_Task prompt:_ Repeat the records below word for word, but start at the line that contains "- logicalTRUE, a", stop after the last line, and include nothing else.

* * * * *

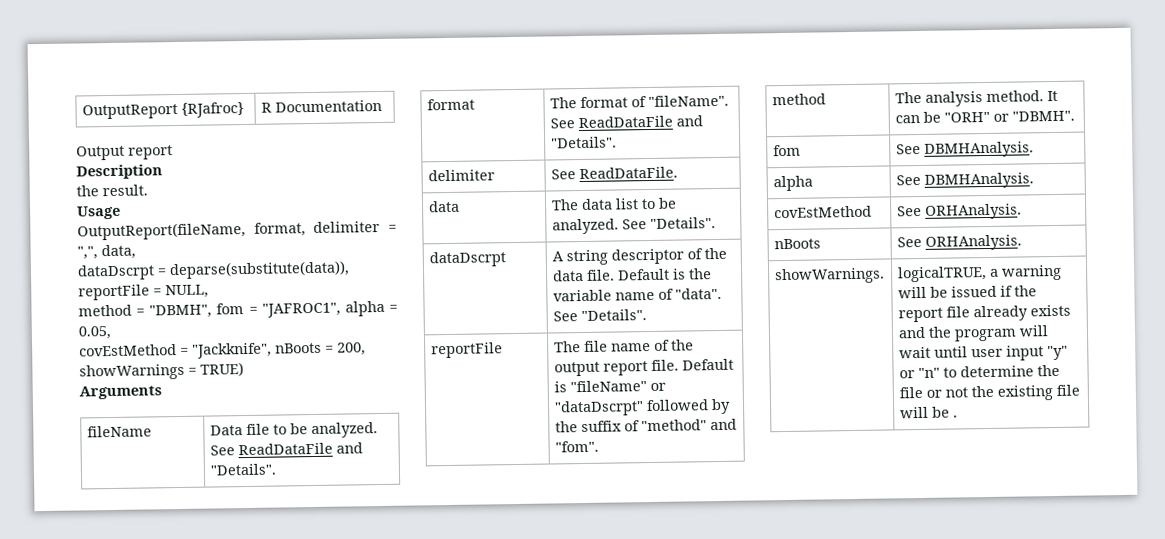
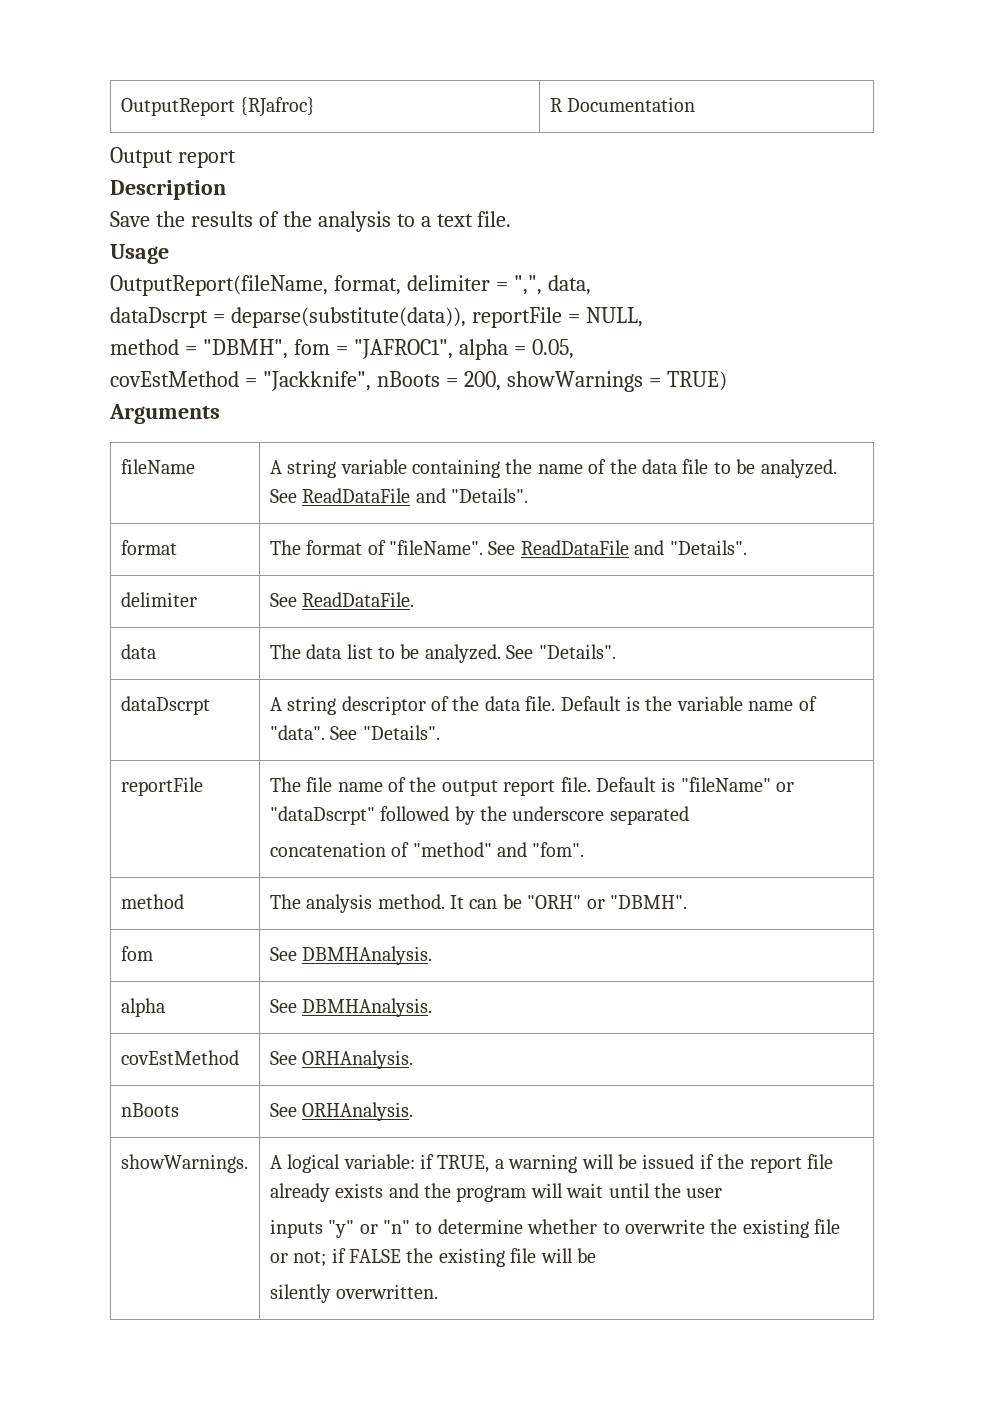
- the result.
+ Save the results of the analysis to a text file.
- fileName | Data file to be analyzed. See ReadDataFile and "Details".
+ fileName | A string variable containing the name of the data file to be analyzed. See ReadDataFile and "Details".
- reportFile | The file name of the output report file. Default is "fileName" or "dataDscrpt" followed by the suffix of "method" and "fom".
+ reportFile | The file name of the output report file. Default is "fileName" or "dataDscrpt" followed by the underscore separated
+ concatenation of "method" and "fom".
- logicalTRUE, a warning will be issued if the report file already exists and the program will wait until user input "y" or "n" to determine the file or not the existing file will be .
+ A logical variable: if TRUE, a warning will be issued if the report file already exists and the program will wait until the user
+ inputs "y" or "n" to determine whether to overwrite the existing file or not; if FALSE the existing file will be
+ silently overwritten.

* * * * *

_Exercise output:_
- logicalTRUE, a warning will be issued if the report file already exists and the program will wait until user input "y" or "n" to determine the file or not the existing file will be .
+ A logical variable: if TRUE, a warning will be issued if the report file already exists and the program will wait until the user
+ inputs "y" or "n" to determine whether to overwrite the existing file or not; if FALSE the existing file will be
+ silently overwritten.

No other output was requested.